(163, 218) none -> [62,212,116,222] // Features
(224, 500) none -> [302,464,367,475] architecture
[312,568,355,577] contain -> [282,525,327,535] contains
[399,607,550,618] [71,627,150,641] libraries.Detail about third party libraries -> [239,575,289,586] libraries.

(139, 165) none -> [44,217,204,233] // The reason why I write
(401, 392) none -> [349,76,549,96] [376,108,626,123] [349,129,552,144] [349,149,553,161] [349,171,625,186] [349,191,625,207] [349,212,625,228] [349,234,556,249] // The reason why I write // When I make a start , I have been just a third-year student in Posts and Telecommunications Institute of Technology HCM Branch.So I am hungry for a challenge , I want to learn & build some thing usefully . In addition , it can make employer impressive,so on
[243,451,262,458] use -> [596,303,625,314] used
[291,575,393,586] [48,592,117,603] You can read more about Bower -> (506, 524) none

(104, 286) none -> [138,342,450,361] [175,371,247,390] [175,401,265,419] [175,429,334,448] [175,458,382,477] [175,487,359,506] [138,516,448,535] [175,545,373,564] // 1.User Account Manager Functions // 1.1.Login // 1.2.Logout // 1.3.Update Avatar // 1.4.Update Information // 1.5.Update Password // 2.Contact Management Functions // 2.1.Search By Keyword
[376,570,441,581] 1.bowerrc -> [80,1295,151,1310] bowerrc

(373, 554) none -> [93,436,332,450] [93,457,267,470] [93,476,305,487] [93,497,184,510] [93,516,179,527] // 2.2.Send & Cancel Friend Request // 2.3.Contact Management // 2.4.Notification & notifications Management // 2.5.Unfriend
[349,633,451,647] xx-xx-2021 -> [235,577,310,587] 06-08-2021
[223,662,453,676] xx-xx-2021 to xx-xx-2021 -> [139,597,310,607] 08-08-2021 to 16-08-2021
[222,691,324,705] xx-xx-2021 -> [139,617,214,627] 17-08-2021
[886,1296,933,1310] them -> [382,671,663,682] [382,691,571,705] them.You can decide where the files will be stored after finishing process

========================================================================

## How to complete this task
What is needed is an exact printout of every line from the one with "[349,633,451,647] xx-xx-2021 ->" through the end of the data, including both, and nothing more.

## Finished task
[349,633,451,647] xx-xx-2021 -> [235,577,310,587] 06-08-2021
[223,662,453,676] xx-xx-2021 to xx-xx-2021 -> [139,597,310,607] 08-08-2021 to 16-08-2021
[222,691,324,705] xx-xx-2021 -> [139,617,214,627] 17-08-2021
[886,1296,933,1310] them -> [382,671,663,682] [382,691,571,705] them.You can decide where the files will be stored after finishing process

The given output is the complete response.